Writing code on the CPU while developing, running it on the GPU when live - which approach?

2020-02-24

c++ gpu scicomp software software-recommendation stackexchange

An answer to this question on the Scientific Computing Stack Exchange.

Question

In my simulations I am using dense matrix-vector multiplications and 2D-fft transformations quite often, for matrix sizes of 8kx8k and up. Hence, I assume that using a GPU is beneficial for speeding up my code.
The problem is, though, that my development PC does not have an external GPU, and does not support the addition of one. Buying a new PC for development which can support a GPU is currently not possible. Therefore, my current approach is to use ArrayFire, which allows to switch the backend depending on the library I link, and thereby allowing me to write and run code on the CPU for testing, but still making it possible to switch to CUDA/OpenCL during production.

Nevertheless, I was wondering if there are other, maybe better alternatives? I looked at kokkos, for example, but there I would have to write my own wrapper for FFTs.
Or should I rather switch to a completely different approach for solving those problems?
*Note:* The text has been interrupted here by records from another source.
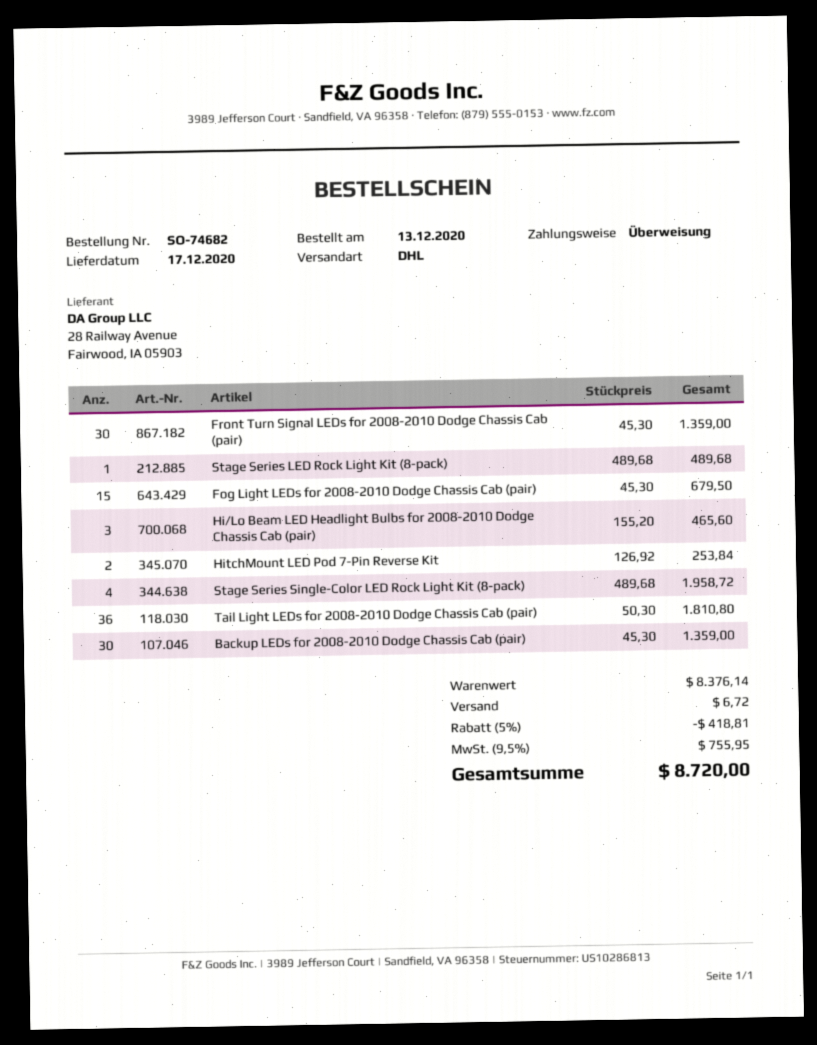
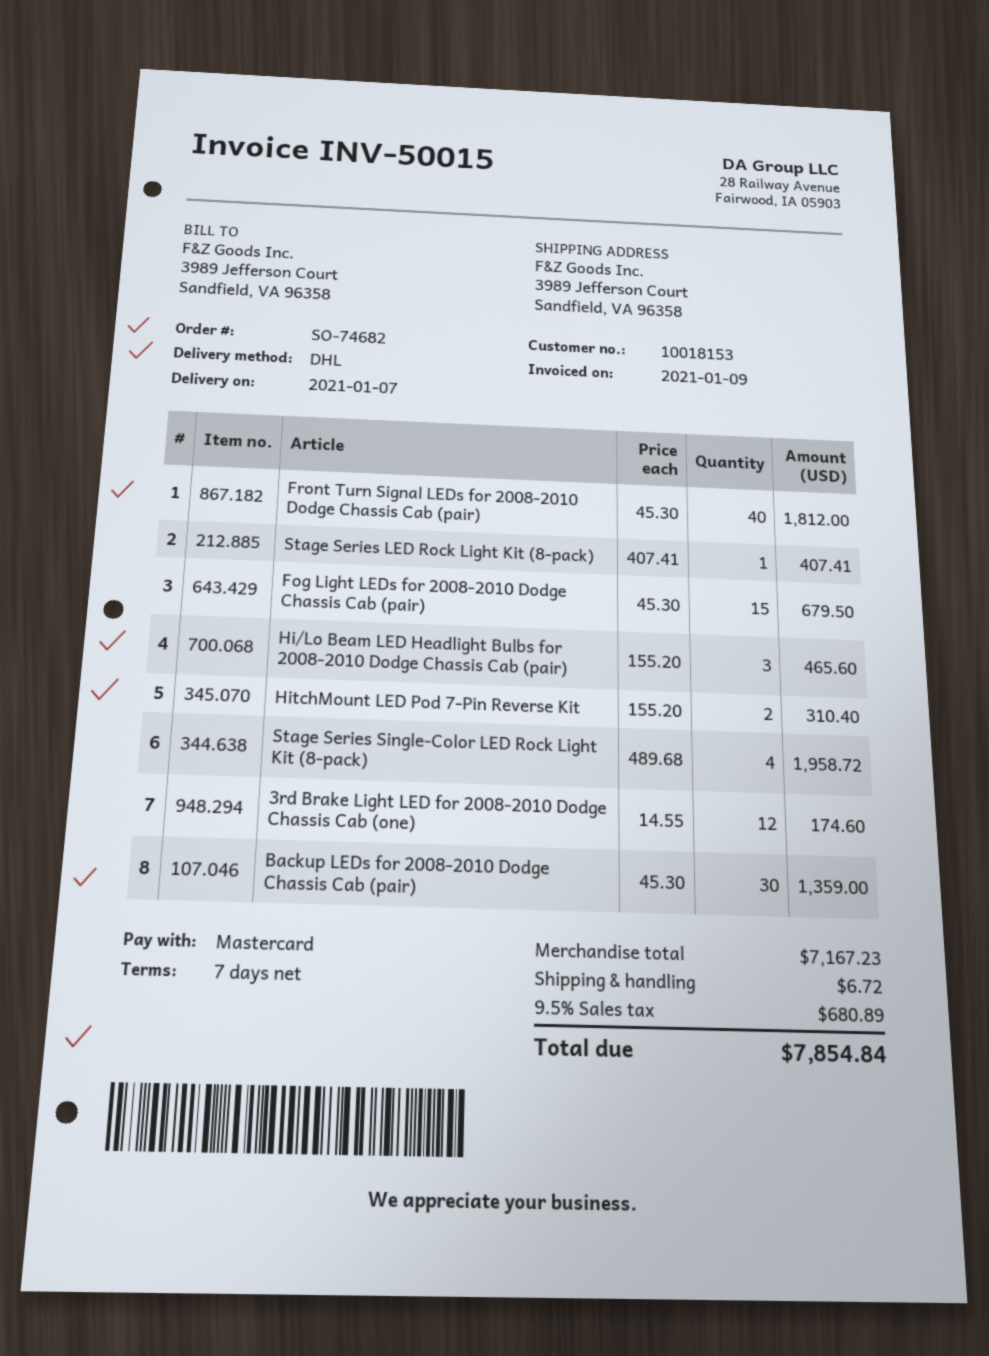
delivery date: 2020-12-17 -> 2021-01-07
payment method: bank transfer -> Mastercard
Front Turn Signal LEDs for 2008-2010 Dodge Chassis Cab (pair): 30 x 45.30 = 1359.00 -> 40 x 45.30 = 1812.00
Stage Series LED Rock Light Kit (8-pack): 1 x 489.68 = 489.68 -> 1 x 407.41 = 407.41
HitchMount LED Pod 7-Pin Reverse Kit: 2 x 126.92 = 253.84 -> 2 x 155.20 = 310.40
Tail Light LEDs for 2008-2010 Dodge Chassis Cab (pair): 36 x 50.30 = 1810.80 -> none
3rd Brake Light LED for 2008-2010 Dodge Chassis Cab (one): none -> 12 x 14.55 = 174.60
subtotal: 8376.14 -> 7167.23
discount: 5% = 418.81 -> none
tax: 9.5% = 755.95 -> 9.5% = 680.89
total: 8720.00 -> 7854.84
Edit: The code was written in C++, thus I'd like to avoid having to switch to other languages.

Answer

ArrayFire has a C++ API as well as a Python API. You can switch between several backends including CPU, CUDA, and OpenCL. It will also handle memory movement and kernel fusion for you. An example:

/*******************************************************
 * Copyright (c) 2014, ArrayFire
 * All rights reserved.
 *
 * This file is distributed under 3-clause BSD license.
 * The complete license agreement can be obtained at:
 * http://arrayfire.com/licenses/BSD-3-Clause
 ********************************************************/
 
#include <arrayfire.h>
#include <math.h>
#include <stdio.h>
#include <cstdlib>
 
using namespace af;
 
// create a small wrapper to benchmark
static array A;  // populated before each timing
static void fn() {
    array B = fft2(A);  // matrix multiply
    B.eval();           // ensure evaluated
}
 
int main(int argc, char** argv) {
    try {
        setBackend(AF_BACKEND_CPU);
        //setBackend(AF_BACKEND_CUDA); //Choose one!
        info();
 
        printf("Benchmark N-by-N 2D fft\n");
        for (int M = 7; M <= 12; M++) {
            int N = (1 << M);
 
            printf("%4d x %4d: ", N, N);
            A             = randu(N, N);
            double time   = timeit(fn);  // time in seconds
            double gflops = 10.0 * N * N * M / (time * 1e9);
 
            printf(" %4.0f Gflops\n", gflops);
            fflush(stdout);
        }
    } catch (af::exception& e) { fprintf(stderr, "%s\n", e.what()); }
 
    return 0;
}